• _Work task_: Although the data below holds other lines too, output only those from the line with "[120,800,180,818] Smply ->" up to and including the line with "[93,617,283,637] already not", exactly as they appear.

• _Task input_:

· · ·

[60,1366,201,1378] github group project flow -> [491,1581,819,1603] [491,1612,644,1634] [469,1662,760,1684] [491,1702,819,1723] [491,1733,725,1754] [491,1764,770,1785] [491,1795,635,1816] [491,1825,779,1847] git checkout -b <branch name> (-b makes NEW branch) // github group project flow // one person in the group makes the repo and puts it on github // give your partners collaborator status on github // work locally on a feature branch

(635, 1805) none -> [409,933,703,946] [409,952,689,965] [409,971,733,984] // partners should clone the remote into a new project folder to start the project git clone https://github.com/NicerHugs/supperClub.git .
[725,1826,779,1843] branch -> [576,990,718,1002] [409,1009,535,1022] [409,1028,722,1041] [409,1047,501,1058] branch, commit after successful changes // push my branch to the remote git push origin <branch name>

· · ·

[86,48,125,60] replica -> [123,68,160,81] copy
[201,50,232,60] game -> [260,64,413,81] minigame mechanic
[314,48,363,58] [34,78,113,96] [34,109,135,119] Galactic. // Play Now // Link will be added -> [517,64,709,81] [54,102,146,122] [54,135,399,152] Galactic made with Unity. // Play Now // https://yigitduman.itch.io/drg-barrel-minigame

· · ·

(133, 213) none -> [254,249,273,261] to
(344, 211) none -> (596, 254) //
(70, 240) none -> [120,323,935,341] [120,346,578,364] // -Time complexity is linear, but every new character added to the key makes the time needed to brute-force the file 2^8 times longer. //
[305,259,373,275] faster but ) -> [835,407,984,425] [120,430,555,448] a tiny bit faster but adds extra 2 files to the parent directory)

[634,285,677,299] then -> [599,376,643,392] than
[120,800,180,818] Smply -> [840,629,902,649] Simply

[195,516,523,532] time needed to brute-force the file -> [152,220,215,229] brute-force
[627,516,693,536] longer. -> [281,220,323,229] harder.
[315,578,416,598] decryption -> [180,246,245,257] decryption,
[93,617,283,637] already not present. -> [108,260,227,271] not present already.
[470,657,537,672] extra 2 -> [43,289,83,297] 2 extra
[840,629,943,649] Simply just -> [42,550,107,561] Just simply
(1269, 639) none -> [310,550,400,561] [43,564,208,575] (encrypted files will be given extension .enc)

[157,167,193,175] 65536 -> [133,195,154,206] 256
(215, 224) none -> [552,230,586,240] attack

· · ·

• _Solution for this task_:
[120,800,180,818] Smply -> [840,629,902,649] Simply

[195,516,523,532] time needed to brute-force the file -> [152,220,215,229] brute-force
[627,516,693,536] longer. -> [281,220,323,229] harder.
[315,578,416,598] decryption -> [180,246,245,257] decryption,
[93,617,283,637] already not present. -> [108,260,227,271] not present already.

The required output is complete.